Your assignment :: Only these lines, please: the first one of the records through the one containing "width: 34px; min-width: 34px;", retyped exactly, both ends included and pictures omitted.

Data for this task ::
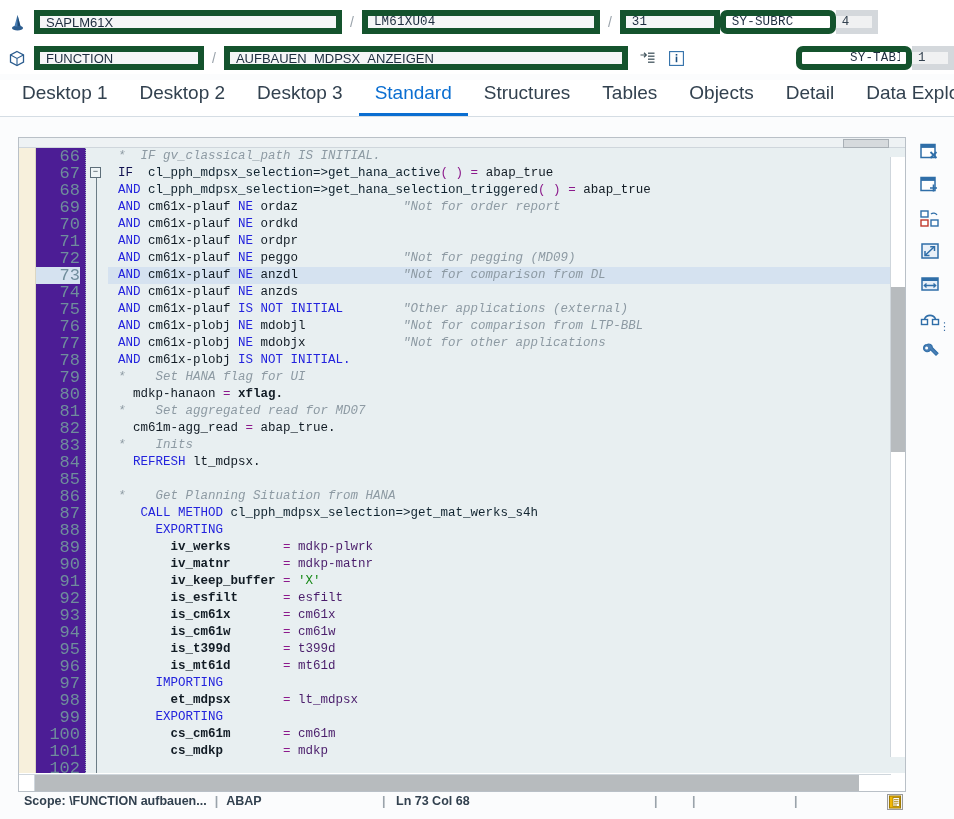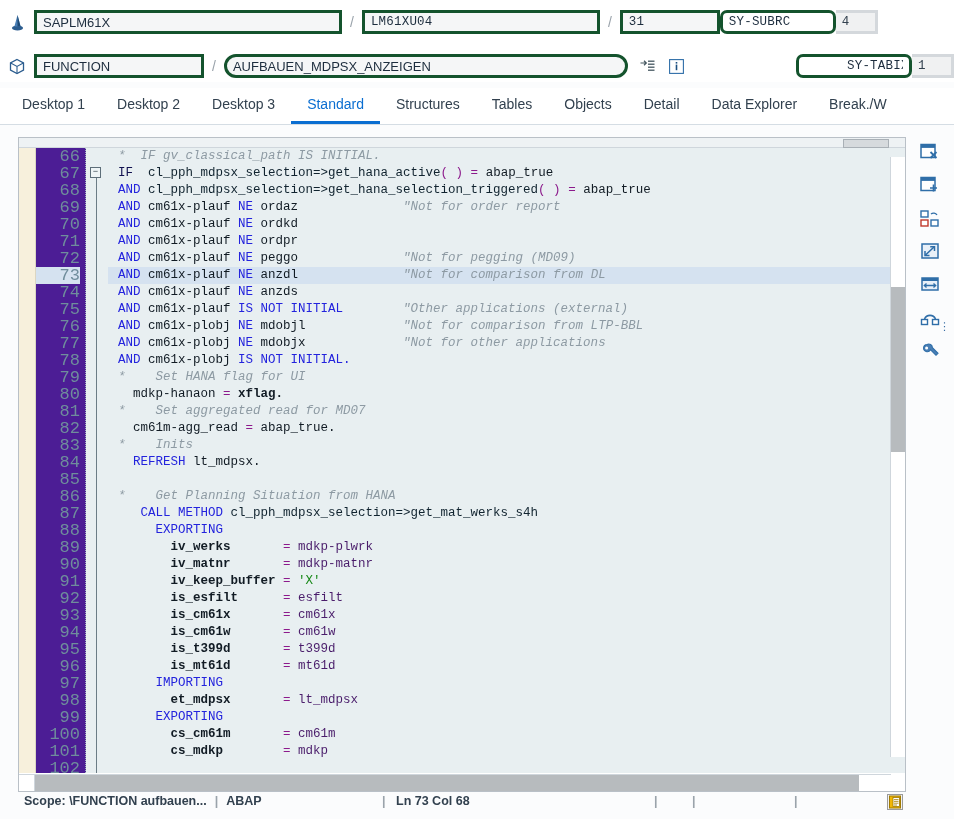--- a/index.html
+++ b/index.html
@@ -22,7 +22,7 @@
   }
   .fld {
     height: 24px; box-sizing: border-box;
-    border: 3px solid #14532d;
+    border: 6px solid #14532d;
     font-family: "Liberation Sans", sans-serif;
     font-size: 13px; color: #1d2d3e;
     padding: 0 6px; line-height: 22px;

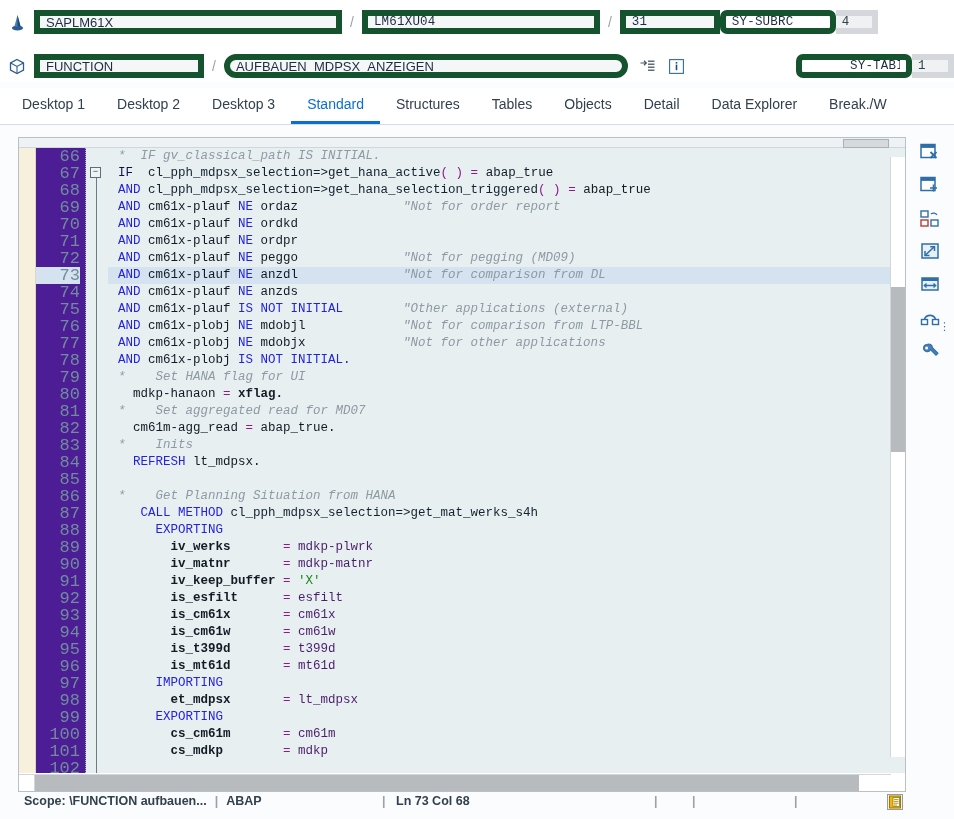--- a/index.html
+++ b/index.html
@@ -15,7 +15,7 @@
   .hdr { padding: 0; background: #ffffff; }
   .hdr-row { display: flex; align-items: center; height: 32px; }
   .hdr-row.r1 { margin-top: 6px; }
-  .hdr-row.r2 { margin-top: 12px; }
+  .hdr-row.r2 { margin-top: 4px; }
   .lead-icon {
     width: 34px; min-width: 34px; display: flex;
     align-items: center; justify-content: center;

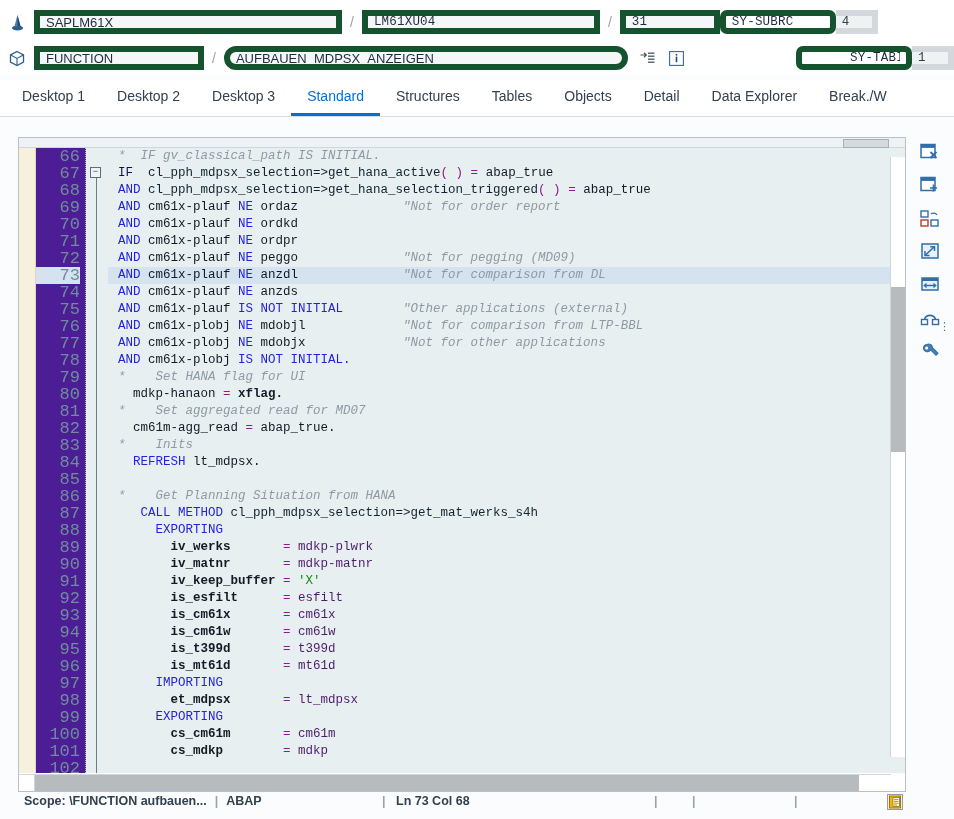--- a/index.html
+++ b/index.html
@@ -40,7 +40,7 @@
   .f-sy   { width: 116px; border-radius: 7px; }
   .f-syv  { width: 42px; border-left: none; }
   .f-type { width: 170px; }
-  .f-name { width: 450px; border-radius: 12px; }
+  .f-name { width: 450px; }
 
   .icon-btn { width: 26px; display:flex; align-items:center; justify-content:center; cursor: pointer; }
 

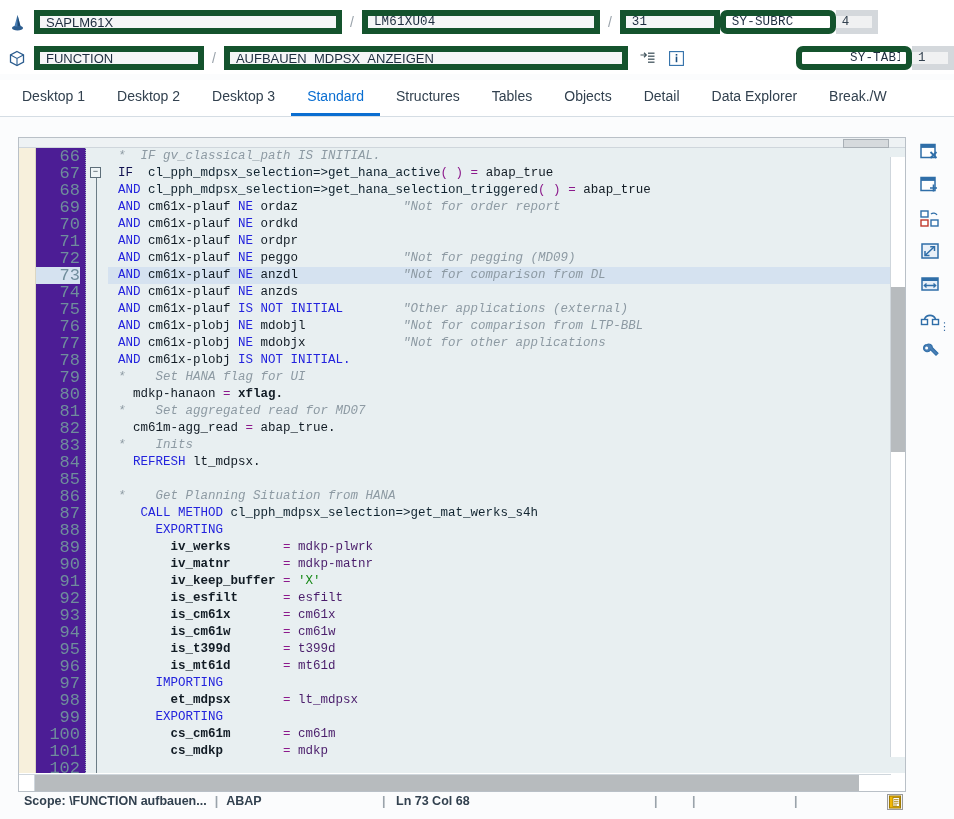--- a/index.html
+++ b/index.html
@@ -53,7 +53,7 @@
     margin-top: 6px;
   }
   .tab {
-    font-size: 14px; color: #32414f;
+    font-size: 19px; color: #32414f;
     padding: 0 16px 9px 16px;
     cursor: pointer; white-space: nowrap;
     border-bottom: 3px solid transparent;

Answer space ::
--- a/index.html
+++ b/index.html
@@ -22,7 +22,7 @@
   }
   .fld {
     height: 24px; box-sizing: border-box;
-    border: 3px solid #14532d;
+    border: 6px solid #14532d;
     font-family: "Liberation Sans", sans-serif;
     font-size: 13px; color: #1d2d3e;
     padding: 0 6px; line-height: 22px;

--- a/index.html
+++ b/index.html
@@ -15,7 +15,7 @@
   .hdr { padding: 0; background: #ffffff; }
   .hdr-row { display: flex; align-items: center; height: 32px; }
   .hdr-row.r1 { margin-top: 6px; }
-  .hdr-row.r2 { margin-top: 12px; }
+  .hdr-row.r2 { margin-top: 4px; }
   .lead-icon {
     width: 34px; min-width: 34px; display: flex;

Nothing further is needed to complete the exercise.